» **What is expected**: Output every record exactly and leave each picture out.

» **Data supplied**:
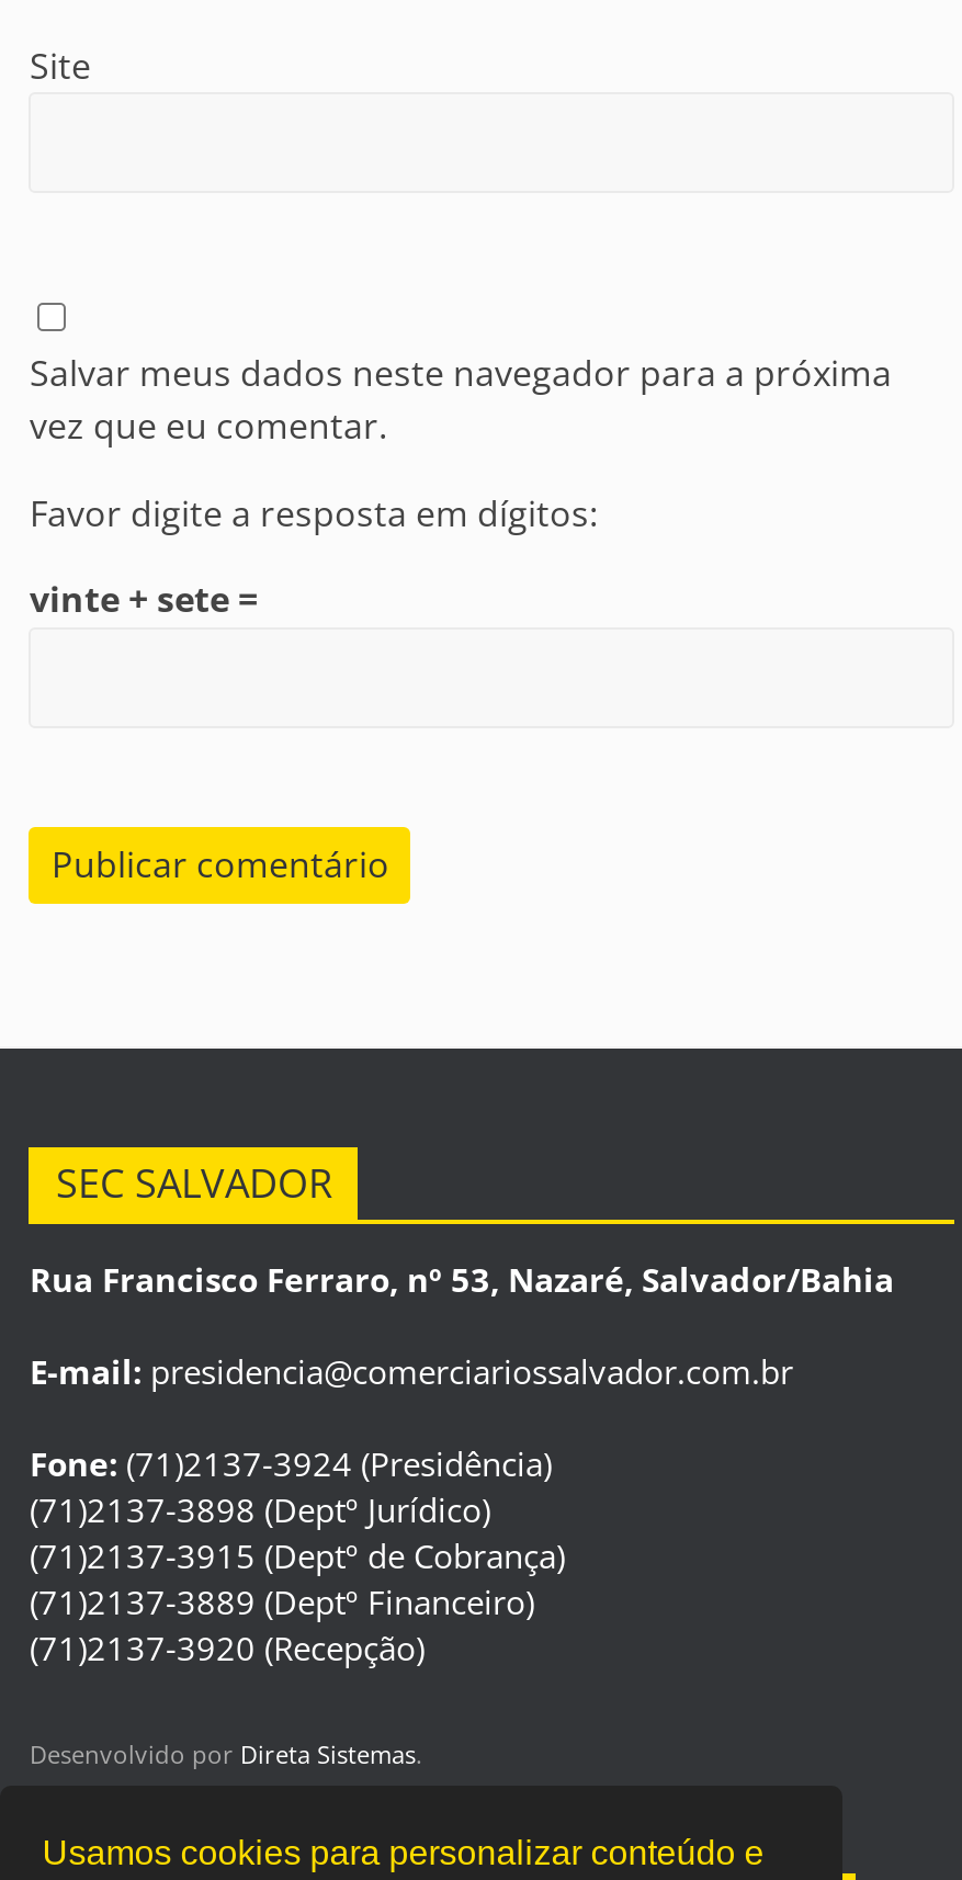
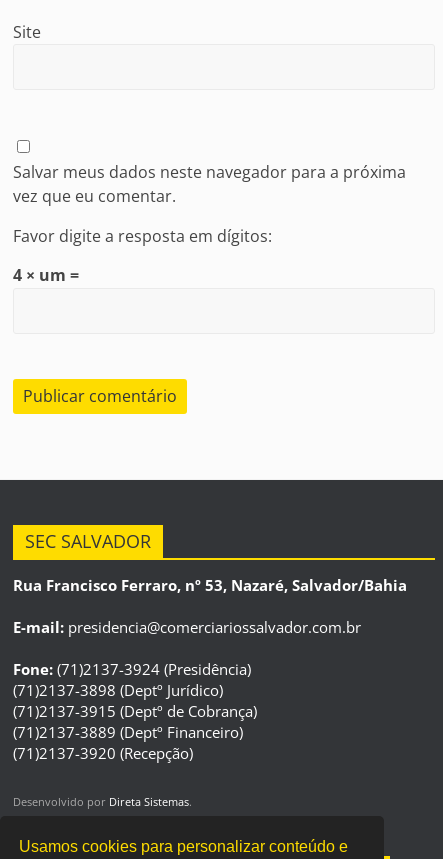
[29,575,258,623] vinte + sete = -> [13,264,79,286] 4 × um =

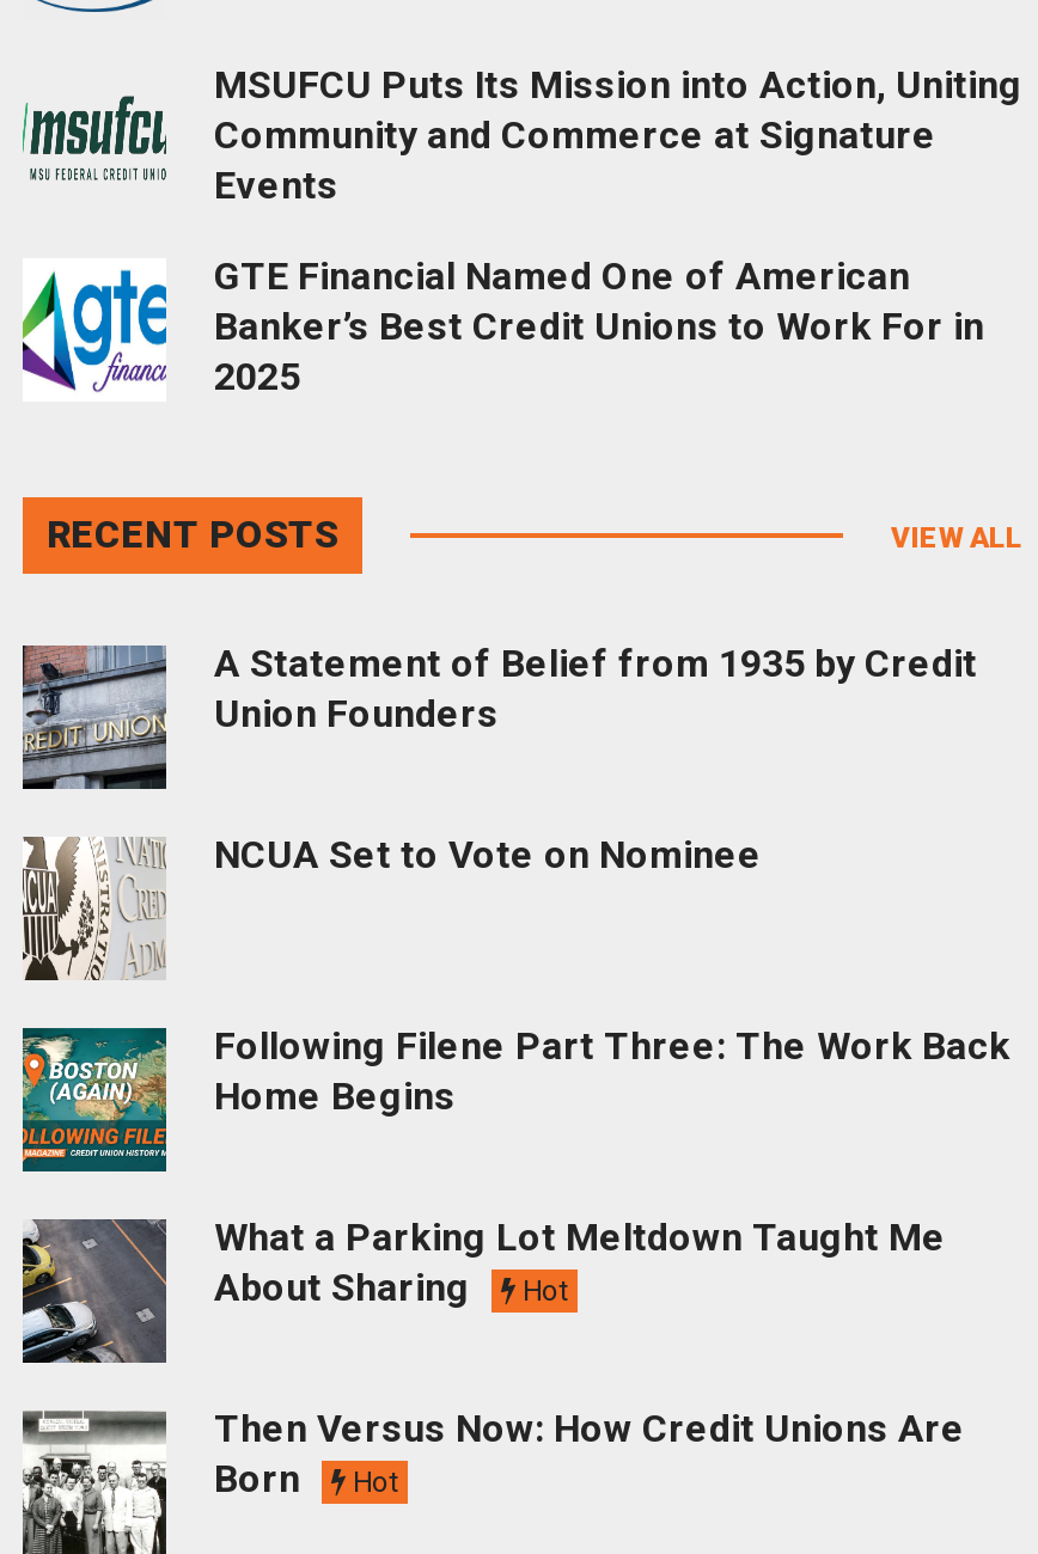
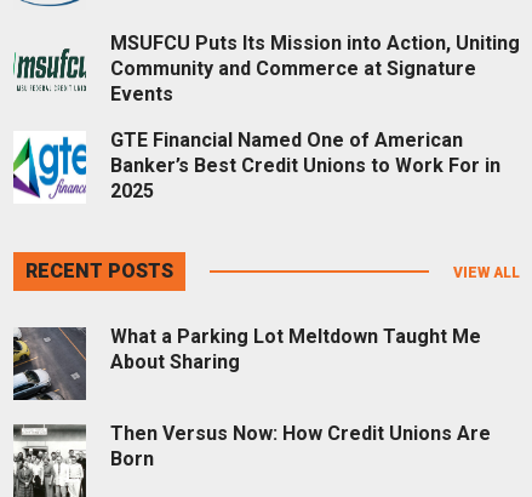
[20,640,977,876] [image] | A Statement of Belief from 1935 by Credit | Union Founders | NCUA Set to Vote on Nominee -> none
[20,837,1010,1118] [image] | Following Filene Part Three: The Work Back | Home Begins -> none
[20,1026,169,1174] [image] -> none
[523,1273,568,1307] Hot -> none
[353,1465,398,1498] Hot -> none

» **Result below**:
[29,575,258,623] vinte + sete = -> [13,264,79,286] 4 × um =

[20,640,977,876] [image] | A Statement of Belief from 1935 by Credit | Union Founders | NCUA Set to Vote on Nominee -> none
[20,837,1010,1118] [image] | Following Filene Part Three: The Work Back | Home Begins -> none
[20,1026,169,1174] [image] -> none
[523,1273,568,1307] Hot -> none
[353,1465,398,1498] Hot -> none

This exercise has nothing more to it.